[Saved data entries]

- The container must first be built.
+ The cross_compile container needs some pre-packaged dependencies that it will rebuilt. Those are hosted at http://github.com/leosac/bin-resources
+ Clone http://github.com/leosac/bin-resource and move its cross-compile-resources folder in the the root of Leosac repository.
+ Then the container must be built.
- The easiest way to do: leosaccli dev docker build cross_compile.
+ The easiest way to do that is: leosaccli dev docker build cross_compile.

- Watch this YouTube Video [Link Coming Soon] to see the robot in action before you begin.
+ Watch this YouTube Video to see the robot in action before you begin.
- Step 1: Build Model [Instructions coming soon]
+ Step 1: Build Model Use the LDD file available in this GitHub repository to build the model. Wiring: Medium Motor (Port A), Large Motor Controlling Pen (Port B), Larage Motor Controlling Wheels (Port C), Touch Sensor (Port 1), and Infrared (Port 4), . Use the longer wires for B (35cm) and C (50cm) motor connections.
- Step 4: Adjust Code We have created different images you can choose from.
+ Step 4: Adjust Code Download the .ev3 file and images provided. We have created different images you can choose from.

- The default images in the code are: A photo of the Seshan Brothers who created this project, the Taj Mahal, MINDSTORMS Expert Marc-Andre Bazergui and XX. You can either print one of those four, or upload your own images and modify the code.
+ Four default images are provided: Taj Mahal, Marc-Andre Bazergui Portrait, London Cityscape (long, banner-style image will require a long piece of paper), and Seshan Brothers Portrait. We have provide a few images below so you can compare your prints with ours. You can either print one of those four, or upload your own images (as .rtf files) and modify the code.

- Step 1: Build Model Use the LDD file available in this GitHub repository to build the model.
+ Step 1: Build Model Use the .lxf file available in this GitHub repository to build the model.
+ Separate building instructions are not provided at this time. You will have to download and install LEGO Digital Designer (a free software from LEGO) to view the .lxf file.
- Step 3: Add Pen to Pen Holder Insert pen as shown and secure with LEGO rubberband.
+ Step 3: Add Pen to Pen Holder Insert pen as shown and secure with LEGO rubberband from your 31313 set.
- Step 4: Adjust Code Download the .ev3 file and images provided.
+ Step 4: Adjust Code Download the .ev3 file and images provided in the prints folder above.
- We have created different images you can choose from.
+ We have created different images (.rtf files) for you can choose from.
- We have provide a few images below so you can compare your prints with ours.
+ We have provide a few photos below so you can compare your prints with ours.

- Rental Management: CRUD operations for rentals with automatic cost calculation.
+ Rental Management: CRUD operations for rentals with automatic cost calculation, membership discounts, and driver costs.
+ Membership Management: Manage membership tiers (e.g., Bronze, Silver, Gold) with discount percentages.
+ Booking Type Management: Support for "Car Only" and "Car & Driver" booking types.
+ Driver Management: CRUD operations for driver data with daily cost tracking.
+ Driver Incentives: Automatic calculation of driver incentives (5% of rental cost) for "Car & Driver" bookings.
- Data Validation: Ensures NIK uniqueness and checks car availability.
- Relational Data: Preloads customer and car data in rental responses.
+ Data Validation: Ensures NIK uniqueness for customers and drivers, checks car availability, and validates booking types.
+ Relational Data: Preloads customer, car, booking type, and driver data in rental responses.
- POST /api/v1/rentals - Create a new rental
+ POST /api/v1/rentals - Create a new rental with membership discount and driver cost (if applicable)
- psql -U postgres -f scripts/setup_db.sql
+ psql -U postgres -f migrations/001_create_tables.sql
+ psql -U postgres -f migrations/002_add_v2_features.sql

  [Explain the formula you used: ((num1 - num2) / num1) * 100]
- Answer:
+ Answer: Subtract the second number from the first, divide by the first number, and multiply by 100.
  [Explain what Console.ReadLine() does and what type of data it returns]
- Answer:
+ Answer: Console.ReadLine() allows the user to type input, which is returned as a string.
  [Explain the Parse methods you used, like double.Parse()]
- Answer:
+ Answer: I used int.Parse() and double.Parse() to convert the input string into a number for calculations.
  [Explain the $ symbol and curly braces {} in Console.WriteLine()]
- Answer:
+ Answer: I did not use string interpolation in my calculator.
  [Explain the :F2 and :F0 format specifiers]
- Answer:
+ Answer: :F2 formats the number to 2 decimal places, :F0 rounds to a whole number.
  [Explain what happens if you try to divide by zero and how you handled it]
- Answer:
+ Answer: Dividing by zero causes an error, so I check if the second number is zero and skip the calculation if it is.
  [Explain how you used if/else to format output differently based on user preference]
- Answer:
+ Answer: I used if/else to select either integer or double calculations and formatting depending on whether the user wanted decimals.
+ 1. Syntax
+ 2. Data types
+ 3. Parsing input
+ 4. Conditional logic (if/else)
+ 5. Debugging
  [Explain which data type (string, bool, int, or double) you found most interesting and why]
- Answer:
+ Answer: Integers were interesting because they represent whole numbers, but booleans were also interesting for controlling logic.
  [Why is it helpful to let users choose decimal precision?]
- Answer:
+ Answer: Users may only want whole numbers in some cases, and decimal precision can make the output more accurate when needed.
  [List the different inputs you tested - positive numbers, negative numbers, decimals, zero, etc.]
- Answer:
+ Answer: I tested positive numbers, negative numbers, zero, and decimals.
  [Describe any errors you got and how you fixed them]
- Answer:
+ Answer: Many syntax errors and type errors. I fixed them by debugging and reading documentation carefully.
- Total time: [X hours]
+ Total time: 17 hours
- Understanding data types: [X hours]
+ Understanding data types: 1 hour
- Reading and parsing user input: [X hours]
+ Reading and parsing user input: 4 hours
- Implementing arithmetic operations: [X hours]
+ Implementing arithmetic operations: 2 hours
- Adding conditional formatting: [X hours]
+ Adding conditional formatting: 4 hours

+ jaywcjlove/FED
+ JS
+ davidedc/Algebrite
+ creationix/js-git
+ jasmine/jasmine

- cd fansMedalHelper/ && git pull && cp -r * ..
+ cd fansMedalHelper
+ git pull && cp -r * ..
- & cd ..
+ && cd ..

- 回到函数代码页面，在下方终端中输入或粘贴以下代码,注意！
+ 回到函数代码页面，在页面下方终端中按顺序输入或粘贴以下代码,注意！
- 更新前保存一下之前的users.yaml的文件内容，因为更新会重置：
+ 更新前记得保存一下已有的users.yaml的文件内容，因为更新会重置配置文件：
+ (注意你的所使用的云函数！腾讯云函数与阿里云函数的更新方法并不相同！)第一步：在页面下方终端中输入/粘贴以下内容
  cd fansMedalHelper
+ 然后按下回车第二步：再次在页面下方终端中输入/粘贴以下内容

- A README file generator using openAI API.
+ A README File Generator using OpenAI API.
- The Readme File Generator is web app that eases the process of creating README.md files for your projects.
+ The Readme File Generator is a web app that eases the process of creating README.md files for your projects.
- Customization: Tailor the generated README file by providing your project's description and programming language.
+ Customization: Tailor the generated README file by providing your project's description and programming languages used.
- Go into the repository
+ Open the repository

## Work required
In the entries above, the lines from the one bearing "- The easiest" up to and including the one bearing "images provided. We" should be transcribed exactly; no other line is wanted.

## Response
- The easiest way to do: leosaccli dev docker build cross_compile.
+ The easiest way to do that is: leosaccli dev docker build cross_compile.

- Watch this YouTube Video [Link Coming Soon] to see the robot in action before you begin.
+ Watch this YouTube Video to see the robot in action before you begin.
- Step 1: Build Model [Instructions coming soon]
+ Step 1: Build Model Use the LDD file available in this GitHub repository to build the model. Wiring: Medium Motor (Port A), Large Motor Controlling Pen (Port B), Larage Motor Controlling Wheels (Port C), Touch Sensor (Port 1), and Infrared (Port 4), . Use the longer wires for B (35cm) and C (50cm) motor connections.
- Step 4: Adjust Code We have created different images you can choose from.
+ Step 4: Adjust Code Download the .ev3 file and images provided. We have created different images you can choose from.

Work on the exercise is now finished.